INFORMATION
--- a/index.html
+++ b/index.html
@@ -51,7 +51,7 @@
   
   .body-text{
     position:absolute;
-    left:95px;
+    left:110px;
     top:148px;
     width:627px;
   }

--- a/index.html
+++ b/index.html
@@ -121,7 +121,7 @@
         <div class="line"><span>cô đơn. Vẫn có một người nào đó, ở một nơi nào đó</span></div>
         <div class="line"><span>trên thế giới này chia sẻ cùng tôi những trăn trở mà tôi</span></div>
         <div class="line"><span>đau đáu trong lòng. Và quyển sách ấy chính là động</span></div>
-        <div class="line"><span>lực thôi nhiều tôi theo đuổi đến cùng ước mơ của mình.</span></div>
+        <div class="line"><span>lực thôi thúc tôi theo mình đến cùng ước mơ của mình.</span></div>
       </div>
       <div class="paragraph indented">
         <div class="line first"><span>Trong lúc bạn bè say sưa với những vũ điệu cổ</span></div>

WORK INSTRUCTIONS
Look above for the line with "-51,7 +51,7 @@", then copy it and each later line exactly, stopping at the last line of the records.

ANSWER SECTION
@@ -51,7 +51,7 @@
   
   .body-text{
     position:absolute;
-    left:95px;
+    left:110px;
     top:148px;
     width:627px;
   }

--- a/index.html
+++ b/index.html
@@ -121,7 +121,7 @@
         <div class="line"><span>cô đơn. Vẫn có một người nào đó, ở một nơi nào đó</span></div>
         <div class="line"><span>trên thế giới này chia sẻ cùng tôi những trăn trở mà tôi</span></div>
         <div class="line"><span>đau đáu trong lòng. Và quyển sách ấy chính là động</span></div>
-        <div class="line"><span>lực thôi nhiều tôi theo đuổi đến cùng ước mơ của mình.</span></div>
+        <div class="line"><span>lực thôi thúc tôi theo mình đến cùng ước mơ của mình.</span></div>
       </div>
       <div class="paragraph indented">
         <div class="line first"><span>Trong lúc bạn bè say sưa với những vũ điệu cổ</span></div>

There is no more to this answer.